What do you base your own opinions on?
For me personally, I think the Bible is a book that's got such obviously glaring flaws in it, even as much as grammatically. There's a book called Eats, Shoots And Leaves where the author more or less explores grammatical errors and how they can affect connotation and things like that. At the time the Bible was written, in Aramaic there was no comma. Aramaic was a language that didn't have a comma. We all know that a comma is a pause, a breath in a sentence. The author puts the same Bible verse back to back in the book; one of them it has a comma, and the other doesn't. When she takes that pause, the connotation is completely different. How do you know if there was a comma there or not? How do you know if there was an intended comma, an intended pause? Things like that on such a basic level lead me to believe that it's not something worth putting my entire life's trust in.

So is it wrong to believe in God at all?
To me, there is no flaw in believing in God. If you want to believe in God, that's fine. Where I find a flaw is in being a part of this church that's basing itself off this convoluted text where you can't know everything, and it can't be 100 percent. I just watched this awful montage video of people who are trying to become Miss U.S.A., and they don't believe in evolution. That's not a thing you can believe in or not believe in; it's as simple as mathematics. For years, [Creationists have] said that all it would take to debunk the theory of evolution is one animal that can be proven to have not evolved, to have been “placed” here, and they haven't been able to find it—because it doesn't exist.
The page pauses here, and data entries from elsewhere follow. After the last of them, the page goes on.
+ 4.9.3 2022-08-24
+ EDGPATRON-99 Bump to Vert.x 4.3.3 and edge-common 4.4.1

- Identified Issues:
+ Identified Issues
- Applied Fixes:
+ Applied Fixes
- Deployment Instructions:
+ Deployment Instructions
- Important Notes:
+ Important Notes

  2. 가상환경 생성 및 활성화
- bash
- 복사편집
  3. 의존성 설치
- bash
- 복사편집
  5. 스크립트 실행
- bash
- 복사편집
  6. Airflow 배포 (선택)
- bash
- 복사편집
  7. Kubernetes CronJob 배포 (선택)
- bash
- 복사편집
I take it you’re a big proponent of Darwinism, then.
It's such a concrete thing. Obviously, even the age of the world is incorrect in the Bible. Something like 6,000 years, it says? Which is ludicrous, so far from the truth, but there are some people who will take that as fact. And taking everything in the Bible at face value as fact is the most dangerous point. That's the kind of thing I'm rallying against in the song. When you just accept this at face value, everything this book says is without flaw—I'm going to ignore all the translations and mistranslations done at the whim of rulers for their own personal gain; I'm going to ignore the fact that there are things in this book that contradict themselves; I'm going to ignore things in this book that contradict my personal morality; things in this book that contradict clearly known facts about the world and still take every word for what it says when it comes to my political stance on things; and not even start to consider them for myself and consider that I could be denying people the right to a happy life together, even though they're the same sex, or denying people the right to see again or walk again, because I'm anti-stem-cell research—it seems really shortsighted to me.

But why get involved, at the risk of alienating fans?
I feel like we have this soapbox, and we have a place where people are listening to us. I can't just sit there and let that go by without saying something. It's not the focal point of the band; we don't have “Hail Satan” on our T-shirts or anything. There's obviously way more to our band than this, but it's something we felt was important enough to mention on the record and give it a song. Especially because it fits into the context of the record—it fits into the context of discontentment with our hometown.

You mentioned gay marriage, which is obviously a timely issue, considering it was just approved in New York. What’s your stance?
It strikes me that the people who say gay people shouldn't be married because marriage is something between a man and a woman are the same kind of people that probably said, “A black man and a white woman can't marry.” Right now, it's illegal in a lot of states to marry the same sex. People say [gay marriage is] a slippery slope, and we're going to be marrying animals soon. First of all, that doesn't affect me in any way. Marry whatever you want—marry a goddamn tree if you want to. Secondly, I think that's kind of a crazy argument, because if it's a slippery slope, you shouldn't have started it by marrying in the first place.